A BLAIRGOWRIE cricket player has given a lot back to the game he loves. But now Luke Serong is preparing to bid farewell to his charity Cricket4Kids, which has donated tonnes of second-hand cricket equipment to needy children all over the world.
After living in London as a flight manager with Qantas, Mr Serong, 38, flew home via Sri Lanka almost a decade ago with wife Bree. Visiting a school which had been devastated by a tsunami, they noticed hordes of children playing cricket in hand-me-down gear of poor quality.
“We cooked up the idea for the charity there,” he said, and set about getting things moving.
A call to his playing mates at Old Wimbledonians resulted in the arrival of 50-60kg of second-hand gear – much to the delight of the locals.
Now, almost a decade on, the charity has donated 9.5 tonnes of old gear to children in 18 countries, including the Cook Islands, East Timor, India, Indonesia, Fiji, Kenya, Papua New Guinea, Philippines, Rwanda, Samoa, Solomon Islands, Sri Lanka, Thailand, Tonga and Vanuatu.
Gear also goes to Indigenous children in regional and Outback areas.
“We received no funding for the first six and a half years, but then the International Cricket Council got behind us and offered $5000 for five years and that got us going,” he said.
Unfortunately, it was harder to win support from Cricket Australia, but hopefully, more support is in the offing.
Recipients of the gear in far-flung countries are encouraged to “take ownership” of the donations. Cricket4Kids arranges to collect it but the actual shipping out is handled by agents of the countries involved.
“We spend our time collecting the gear and they arrange to ship it,” Mr Serong said.
A teacher and unabashed cricket lover, Mr Serong grew up in Dromana and played cricket for Rosebud, and then Brunswick.
A highlight of his “career” was attending the T20 World Cup in Bangladesh in 2012 and donating 900kg of cricket gear to teams from Nepal and Bangladesh. There he met an Indian man who has since begun a version of the charity in the Sub-Continent, ensuring the concept lives on.
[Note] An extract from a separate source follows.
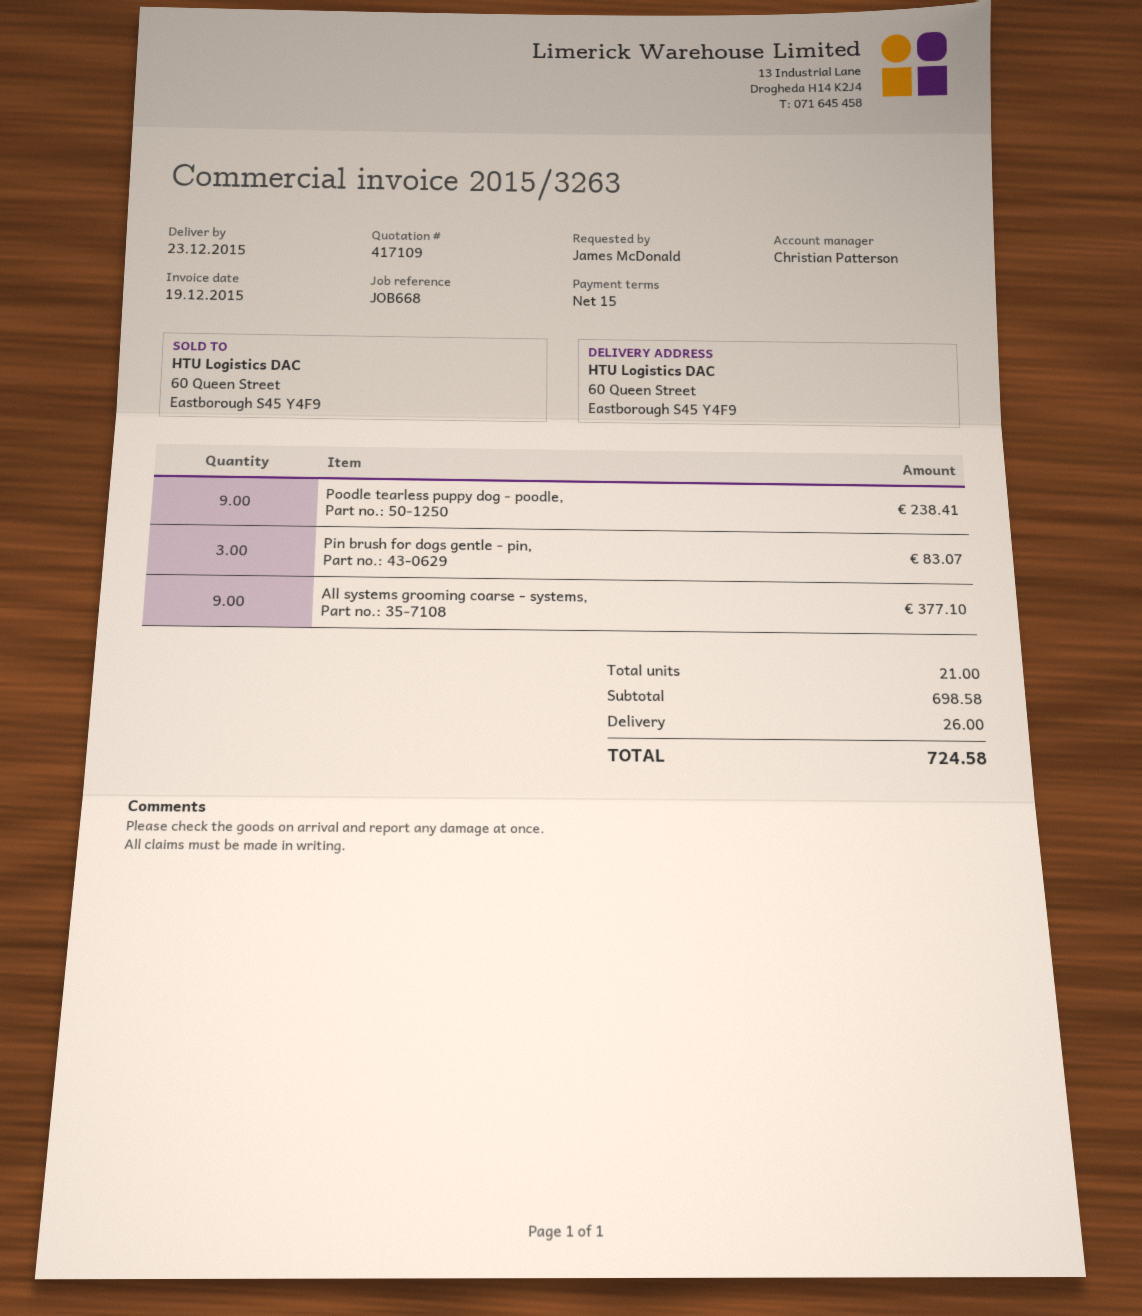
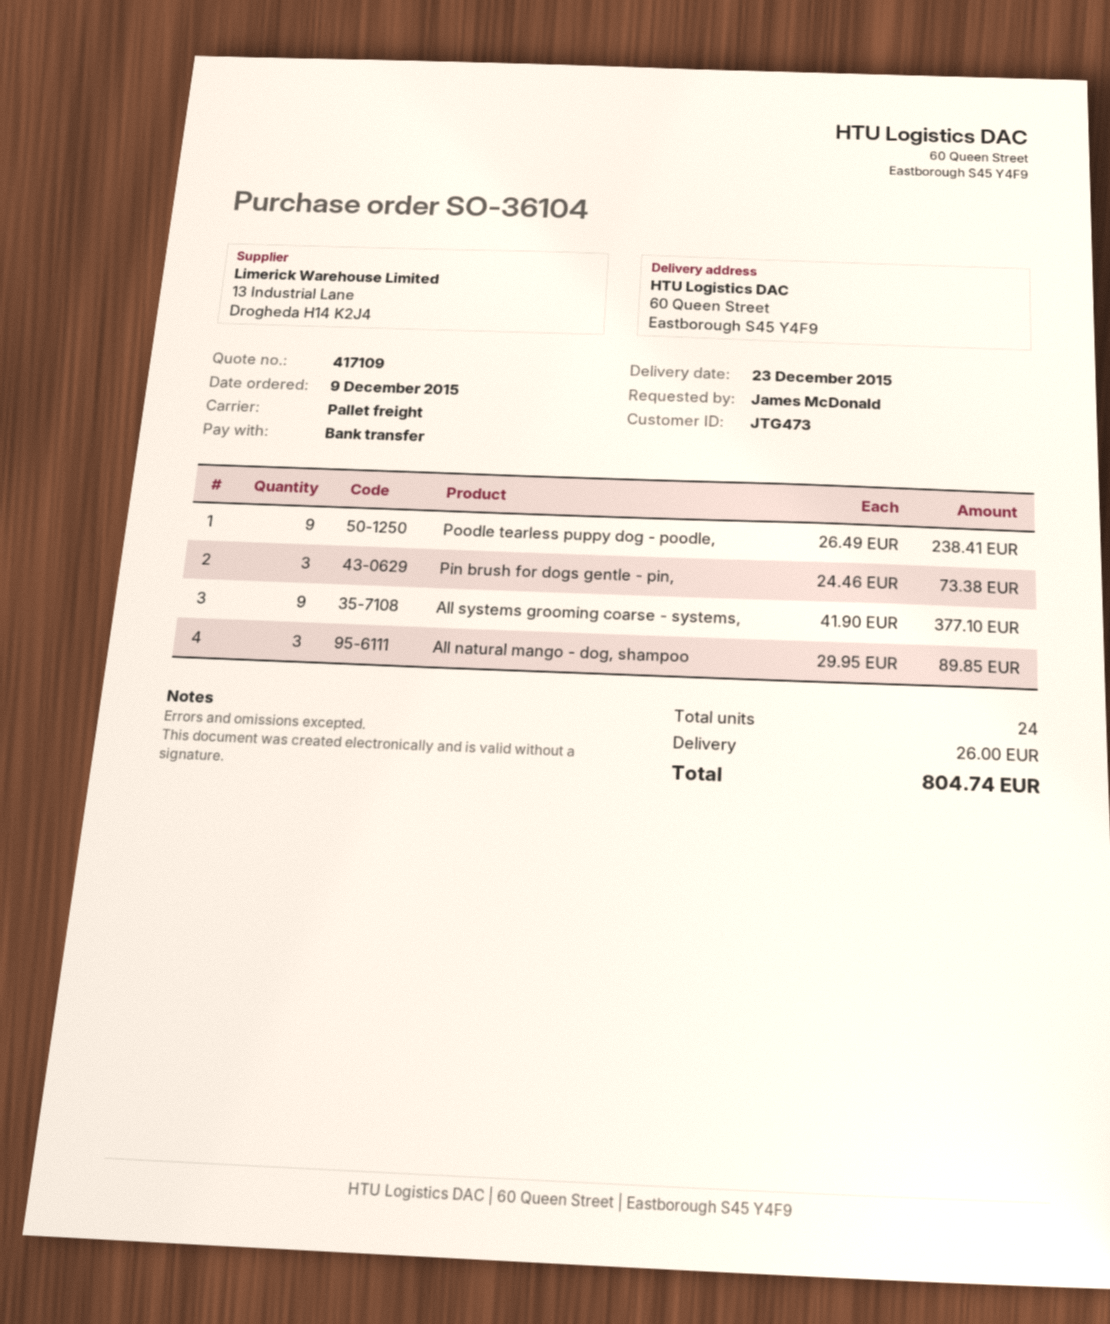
Pin brush for dogs gentle - pin,: 3 for 83.07 -> 3 for 73.38
All natural mango - dog, shampoo: none -> 3 for 89.85
total quantity: 21 -> 24
total: 724.58 -> 804.74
Showing the valuable impact the donated gear can have on a community is a good way of attracting support, he said. “In one case, a woman donated the cricket gear of a brother who had died at work and, in another, the family of a boy who died in the Black Saturday bushfires donated his gear.
“We showed photos to those families of the joy it brought to the children in Vanuatu who got to use their equipment and that brought home to them the true value of their donations.”
A documentary Mr Serong made in The Solomons showed how the donated gear, when used by former civil-war enemies, came to represent common ground. Two of the old antagonists got together for a game of cricket, which gradually became part of the healing process.
Other donated gear is being used in Imparja Cup matches between Indigenous communities around Alice Springs.
Mr Serong is hoping a national cricket drive, with support from Cricket Australia, will generate added interest in the charity. He is already receiving publicity and ground space in the outfield at the MCG Boxing Day tests and on Channel 9’s Cricket Show.
A highlight was receiving quality gear of all sorts from former Test player David Hussey. Its auction raised “a couple of thousand” dollars.
With stumps on the charity to be drawn in autumn next year, Mr Serong can look back of a match well played.